Trwa ładowanie...
Zaloguj
Notowania
Przejdź na

Nowy prezes NBP. Adam Glapiński złożył przysięgę przed Sejmem

13
Podziel się:

Glapiński objął obowiązki szefa banku centralnego na sześcioletnią kadencję. Glapiński zastąpił prof. Marka Belkę.

Nowy prezes NBP. Adam Glapiński złożył przysięgę przed Sejmem
(PAP/Radek Pietruszka)

Prezes Narodowego Banku Polskiego prof. Adam Glapiński złożył we wtorek przysięgę przed Sejmem i tym samym objął obowiązki szefa banku centralnego na sześcioletnią kadencję. Glapiński zastąpił prof. Marka Belkę.

[aktualizacja godz. 11:03]

Przysięgę Glapiński zakończył słowami: "Tak mi dopomóż Bóg". W krótkim wystąpieniu po jej złożeniu zapewnił, że jako prezes NBP będzie bronił i przestrzegał niezależności banku centralnego, która - jak mówił - będzie podstawową zasadą jego działalności. Zarazem zadeklarował: - Nie będę zapominał o obowiązku wspierania polityki gospodarczej rządu, o ile tylko nie będzie to stać w sprzeczności z zachowaniem stabilnego poziomu cen, który jest podstawowym celem NBP.

Jak zapowiedział, będzie stał na straży konstytucyjnego zadania NBP, jakim jest dbanie o wartość polskiego złotego. - Będę dążył do wzmacniania zaufania publicznego do banku centralnego.
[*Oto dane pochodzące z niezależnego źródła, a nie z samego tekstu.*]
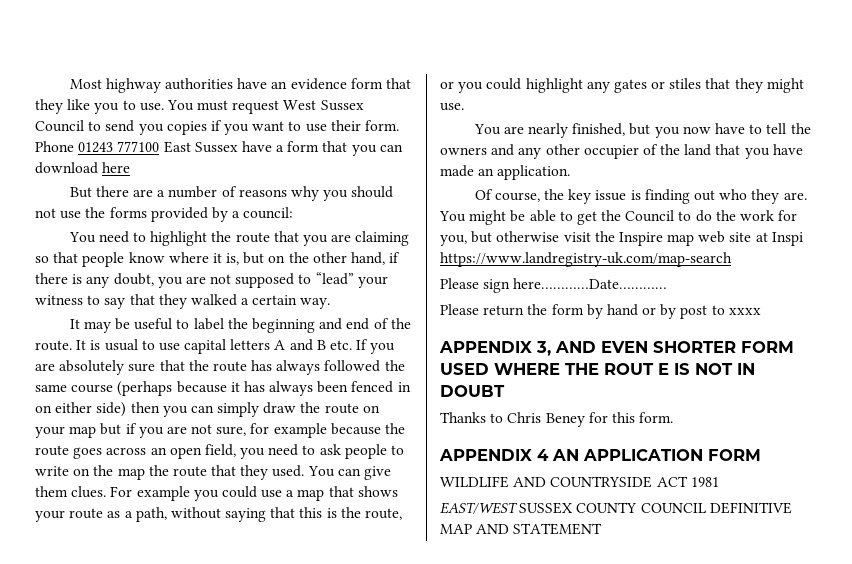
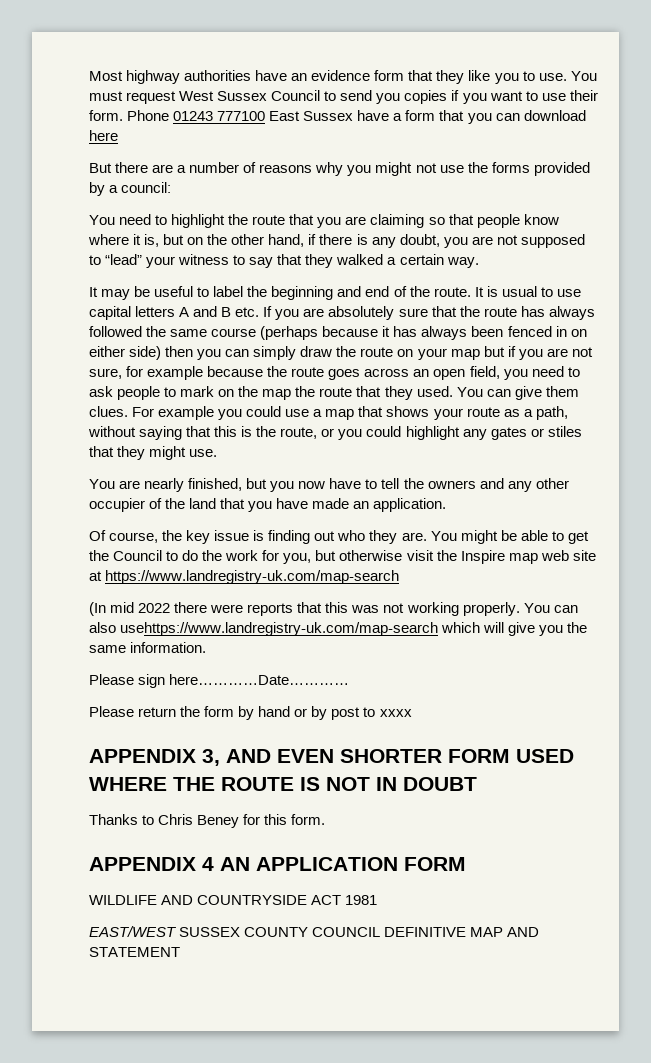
- But there are a number of reasons why you should not use the forms provided by a council:
+ But there are a number of reasons why you might not use the forms provided by a council:
- It is usual to use capital letters A and B etc. If you are absolutely sure that the route has always followed the same course (perhaps because it has always been fenced in on either side) then you can simply draw the route on your map but if you are not sure, for example because the route goes across an open field, you need to ask people to write on the map the route that they used.
+ It is usual to use capital letters A and B etc. If you are absolutely sure that the route has always followed the same course (perhaps because it has always been fenced in on either side) then you can simply draw the route on your map but if you are not sure, for example because the route goes across an open field, you need to ask people to mark on the map the route that they used.
- You might be able to get the Council to do the work for you, but otherwise visit the Inspire map web site at Inspi https://www.landregistry-uk.com/map-search
+ You might be able to get the Council to do the work for you, but otherwise visit the Inspire map web site at https://www.landregistry-uk.com/map-search
+ (In mid 2022 there were reports that this was not working properly. You can also usehttps://www.landregistry-uk.com/map-search which will give you the same information.
- APPENDIX 3, AND EVEN SHORTER FORM USED WHERE THE ROUT E IS NOT IN DOUBT
+ APPENDIX 3, AND EVEN SHORTER FORM USED WHERE THE ROUTE IS NOT IN DOUBT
Zamierzam współpracować ze wszystkimi organami państwa na rzecz zachowania stabilności systemu finansowego i przeciwdziałania ryzyku powstającemu w tym systemie. Stabilność monetarna i finansowa są kluczem do zapewnienia równowagi całej gospodarki. Jestem przekonany, że zachowanie stabilizacji w tych obszarach, umożliwi nam zrównoważony rozwój oraz wzrost gospodarczy, a w konsekwencji poprawę dobrobytu Polaków - wskazał Glapiński.

Następnie w rozmowie z dziennikarzami odpowiadał na pytania dot. swoich priorytetów. Wymienił m.in. stabilność systemu bankowego i "dbałość o całość gospodarki".

Prezes NBP był pytany, czy zaproponuje ustawę o przeniesieniu nadzoru bankowego do NBP. - Będę teraz o tym dyskutował z panią premier, z innymi odpowiedzialnymi osobami - zadeklarował. W niedawnych wypowiedziach Glapiński opowiedział się za włączeniem KNF w struktury NBP. - Wszystko wskazuje na to, że w 2-3 lata to nie poziom stóp procentowych będzie przyciągał uwagę, ale restrukturyzacje banków i stabilność sektora bankowego, finansowego - argumentował wówczas.

Odpowiadał też na pytanie co powinno znaleźć się w tzw. ustawie frankowej, nad którą pracuje Kancelaria Prezydenta. - Będę coś radził panu prezydentowi - powiedział. Nie chciał mówić o szczegółach.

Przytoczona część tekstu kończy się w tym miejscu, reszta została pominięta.